La questione del lavoro notturno per i caregiver è di fondamentale importanza, soprattutto in relazione alla legge 104 del 1992, che tutela i diritti dei lavoratori che assistono familiari disabili. Recenti pronunce della Corte di Cassazione, in particolare l’ordinanza 20229 del 2026, hanno chiarito che i lavoratori che si prendono cura di un familiare disabile possono rifiutare di lavorare durante la notte.
Secondo la normativa vigente, i lavoratori che assistono un soggetto disabile non sono obbligati a prestare lavoro notturno. Questo diritto è considerato un diritto potestativo, il che significa che il lavoratore ha la facoltà di comunicare per iscritto il proprio dissenso al datore di lavoro, con un preavviso di almeno 24 ore prima dell’inizio del turno notturno programmato.
È importante sottolineare che non è necessario che la disabilità del familiare assistito sia riconosciuta come “grave” per poter esercitare questo diritto. La Cassazione ha ribadito che il lavoratore può rifiutare il turno notturno anche in assenza di un accertamento formale della condizione di disabilità. Questo rappresenta un passo significativo verso una maggiore tutela dei diritti dei caregiver.
Le regole della legge 104 e il D.Lgs. 22/2003
La legge 104 stabilisce che il diritto di rifiuto del dipendente non richiede alcuna autorizzazione preventiva da parte del datore di lavoro. Una volta ricevuta la comunicazione di dissenso, il datore non può insistere nell’assegnazione del turno notturno. In caso contrario, sono previste sanzioni penali, che possono includere l’arresto da due a quattro mesi o un’ammenda che varia da 516 a 2.582 euro.
Questo diritto può essere esercitato per tutta la durata della condizione che lo legittima e non necessita di essere rinnovato per ogni turno, a meno che non ci sia un accordo diverso con l’azienda.
Il caso dell’ordinanza Cassazione 20229/2026
Il caso in questione riguardava un dipendente di una società ferroviaria, coniugato e convivente con un familiare affetto da disabilità non grave.

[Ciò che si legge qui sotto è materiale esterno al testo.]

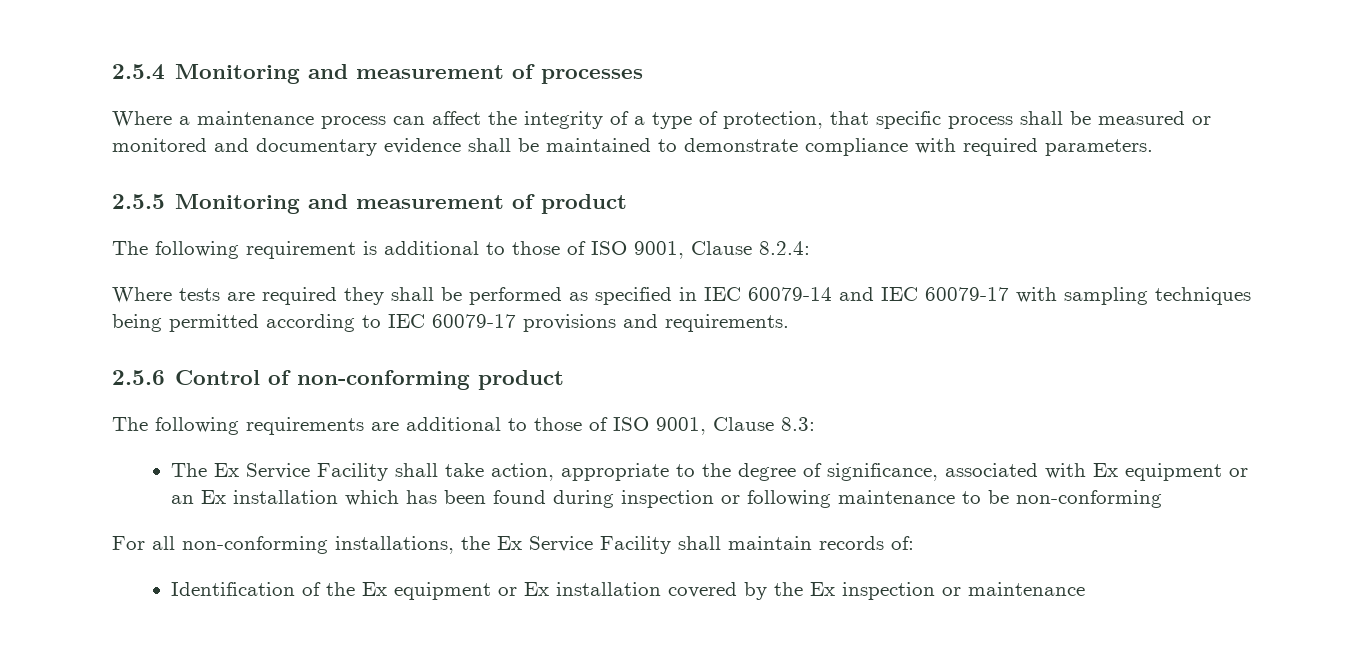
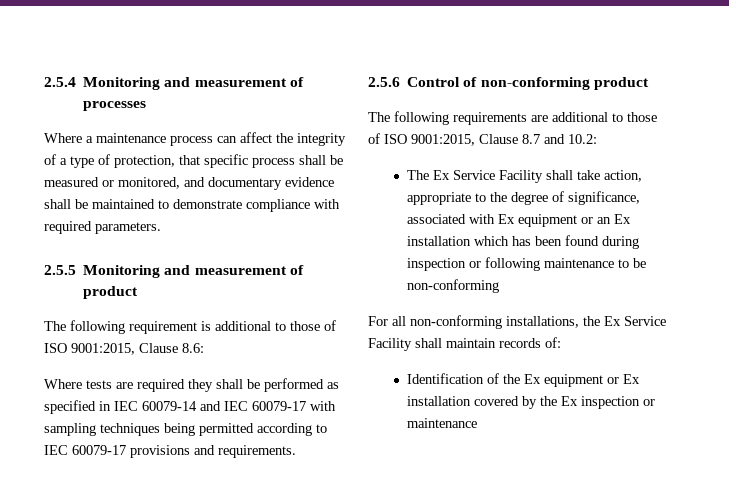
- Where a maintenance process can affect the integrity of a type of protection, that specific process shall be measured or monitored and documentary evidence shall be maintained to demonstrate compliance with required parameters.
+ Where a maintenance process can affect the integrity of a type of protection, that specific process shall be measured or monitored, and documentary evidence shall be maintained to demonstrate compliance with required parameters.
- The following requirement is additional to those of ISO 9001, Clause 8.2.4:
+ The following requirement is additional to those of ISO 9001:2015, Clause 8.6:
- The following requirements are additional to those of ISO 9001, Clause 8.3:
+ The following requirements are additional to those of ISO 9001:2015, Clause 8.7 and 10.2:

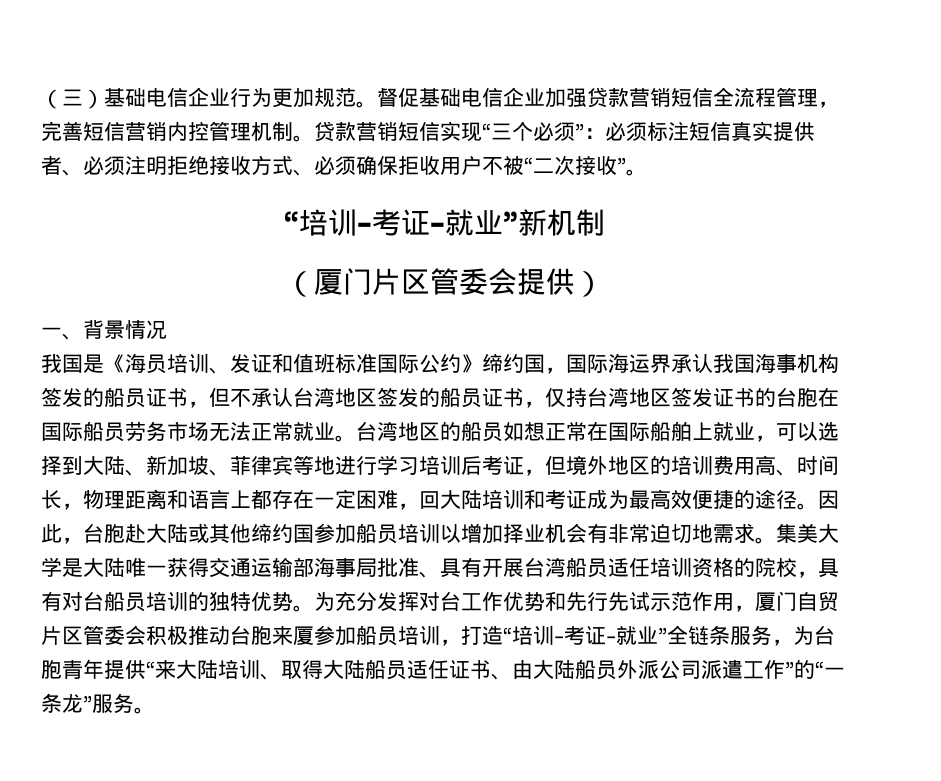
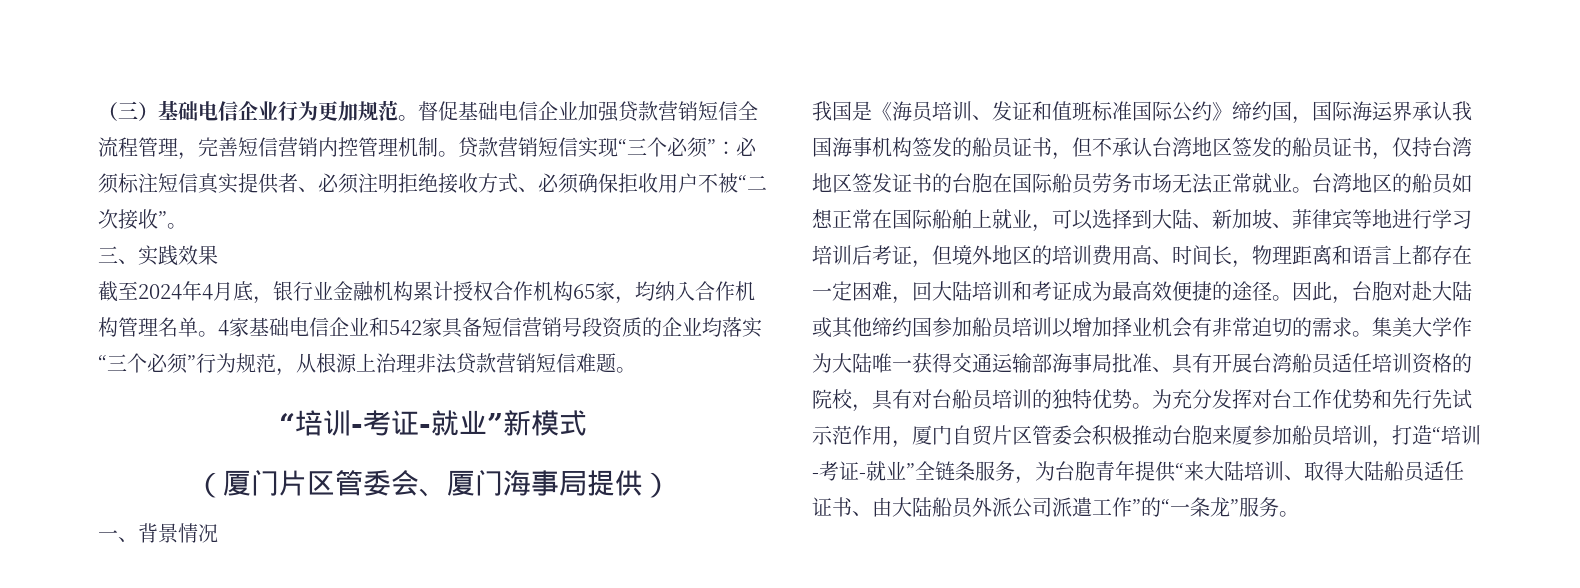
+ 三、实践效果
+ 截至2024年4月底，银行业金融机构累计授权合作机构65家，均纳入合作机构管理名单。4家基础电信企业和542家具备短信营销号段资质的企业均落实“三个必须”行为规范，从根源上治理非法贷款营销短信难题。
- “培训-考证-就业”新机制
+ “培训-考证-就业”新模式
- （厦门片区管委会提供）
+ （厦门片区管委会、厦门海事局提供）
- 因此，台胞赴大陆或其他缔约国参加船员培训以增加择业机会有非常迫切地需求。
+ 因此，台胞对赴大陆或其他缔约国参加船员培训以增加择业机会有非常迫切的需求。
- 集美大学是大陆唯一获得交通运输部海事局批准、具有开展台湾船员适任培训资格的院校，具有对台船员培训的独特优势。
+ 集美大学作为大陆唯一获得交通运输部海事局批准、具有开展台湾船员适任培训资格的院校，具有对台船员培训的独特优势。

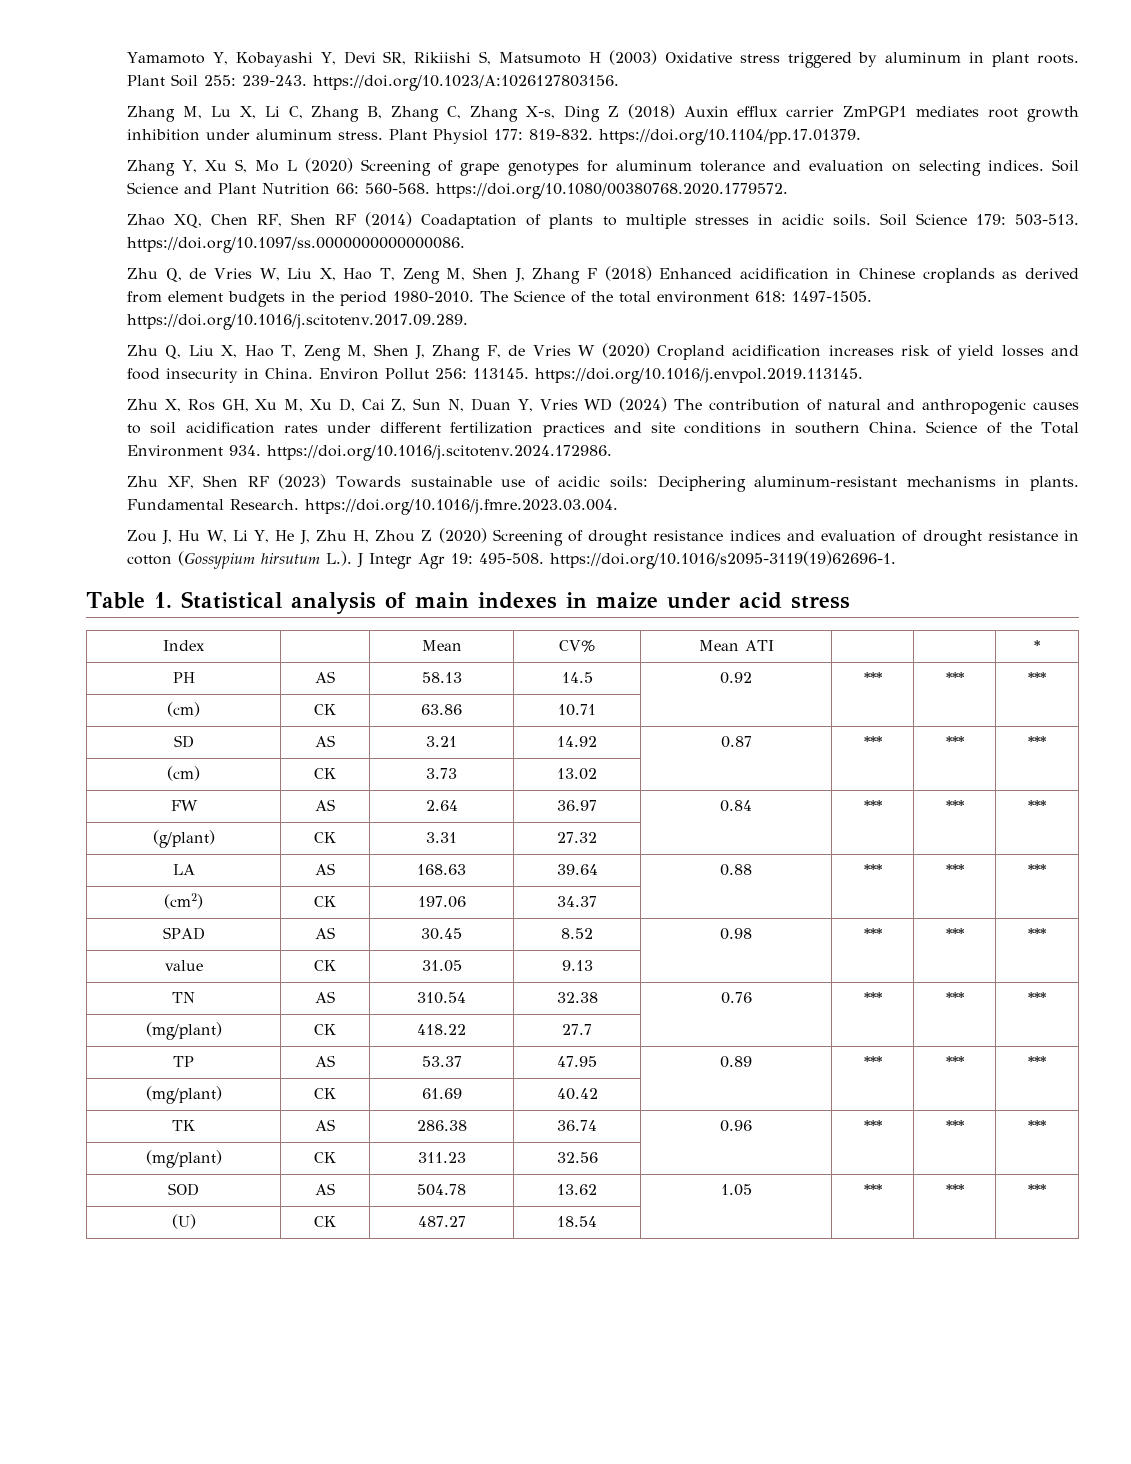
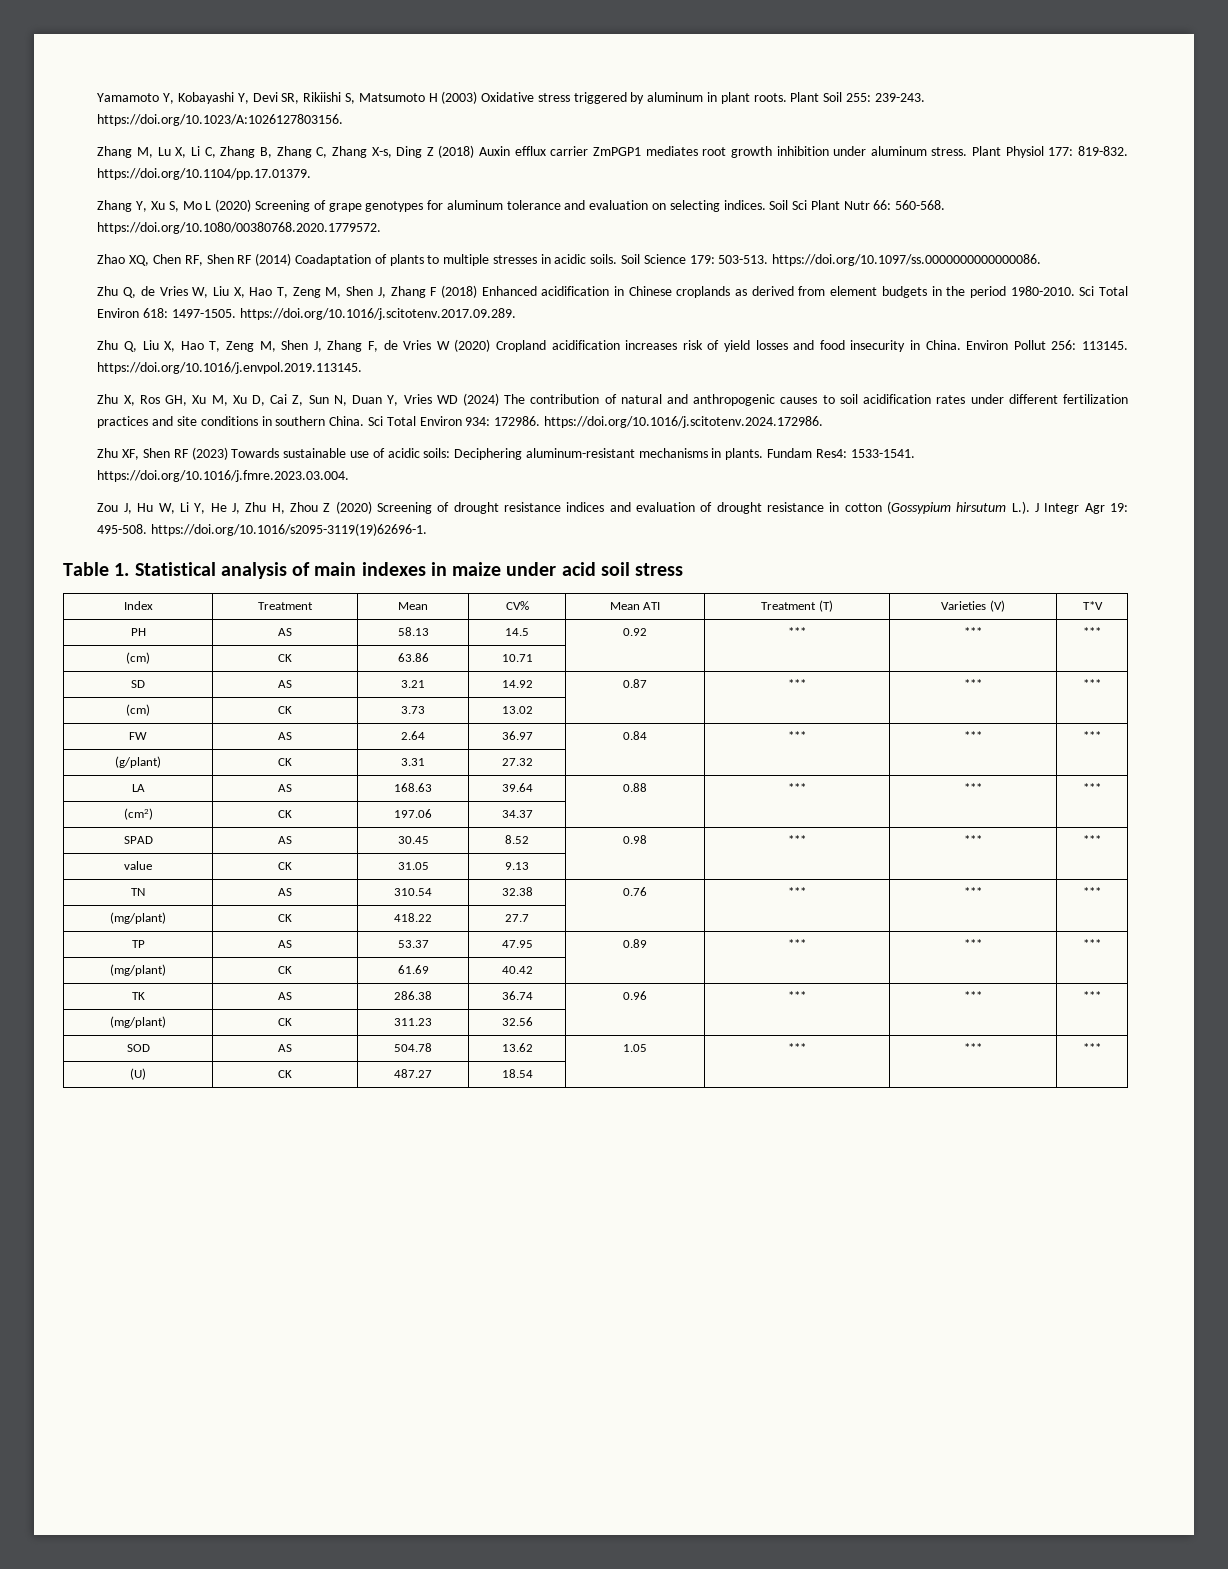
- Soil Science and Plant Nutrition 66: 560-568. https://doi.org/10.1080/00380768.2020.1779572.
+ Soil Sci Plant Nutr 66: 560-568. https://doi.org/10.1080/00380768.2020.1779572.
- The Science of the total environment 618: 1497-1505. https://doi.org/10.1016/j.scitotenv.2017.09.289.
+ Sci Total Environ 618: 1497-1505. https://doi.org/10.1016/j.scitotenv.2017.09.289.
- Science of the Total Environment 934. https://doi.org/10.1016/j.scitotenv.2024.172986.
+ Sci Total Environ 934: 172986. https://doi.org/10.1016/j.scitotenv.2024.172986.
- Fundamental Research. https://doi.org/10.1016/j.fmre.2023.03.004.
+ Fundam Res4: 1533-1541. https://doi.org/10.1016/j.fmre.2023.03.004.
- Table 1. Statistical analysis of main indexes in maize under acid stress
+ Table 1. Statistical analysis of main indexes in maize under acid soil stress
- Index | | Mean | CV% | Mean ATI | | | *
+ Index | Treatment | Mean | CV% | Mean ATI | Treatment (T) | Varieties (V) | T*V

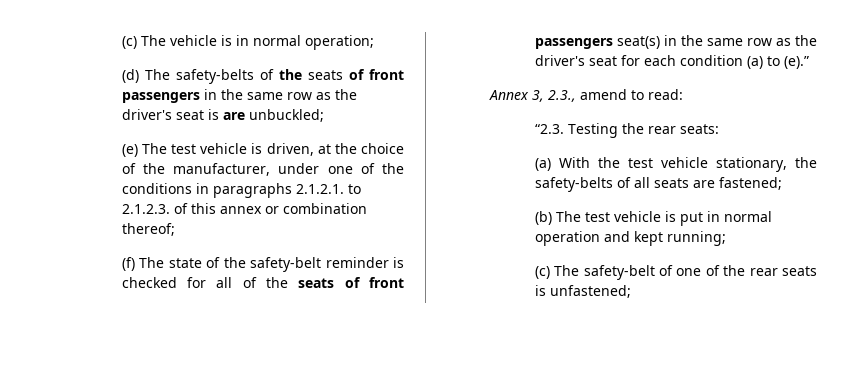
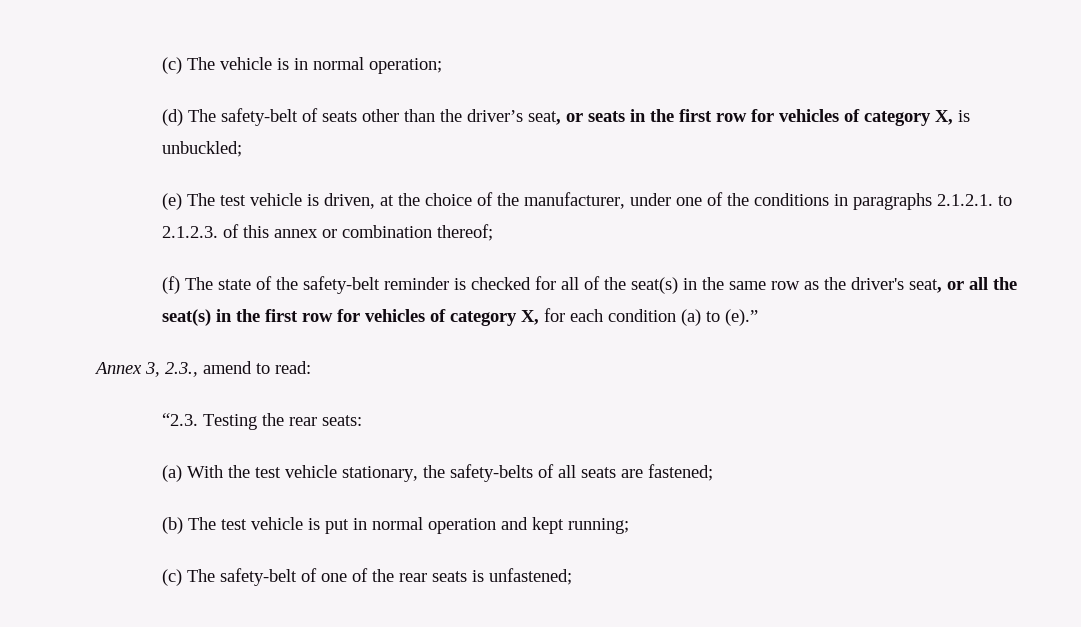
- (d) The safety-belts of the seats of front passengers in the same row as the driver's seat is are unbuckled;
+ (d) The safety-belt of seats other than the driver’s seat, or seats in the first row for vehicles of category X, is unbuckled;
- (f) The state of the safety-belt reminder is checked for all of the seats of front passengers seat(s) in the same row as the driver's seat for each condition (a) to (e).”
+ (f) The state of the safety-belt reminder is checked for all of the seat(s) in the same row as the driver's seat, or all the seat(s) in the first row for vehicles of category X, for each condition (a) to (e).”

Il lavoratore ha richiesto e ottenuto, sia in primo che in secondo grado, il riconoscimento del proprio diritto a non essere assegnato a turni notturni. Entrambi i giudici hanno confermato che l’esenzione dall’obbligo di lavoro notturno non dipende dalla gravità della disabilità del familiare assistito.
La società ha impugnato la decisione, sostenendo che l’espressione “a proprio carico” dovesse essere interpretata in modo restrittivo, limitando il beneficio ai soli casi di disabilità grave. Tuttavia, la Corte di Cassazione ha confermato l’interpretazione estensiva della legge, affermando che il diritto di rifiuto è valido anche in assenza di una disabilità grave.
Questa sentenza rappresenta un importante riconoscimento dei diritti dei caregiver e sottolinea la necessità di una maggiore attenzione alle esigenze di chi si occupa di familiari disabili.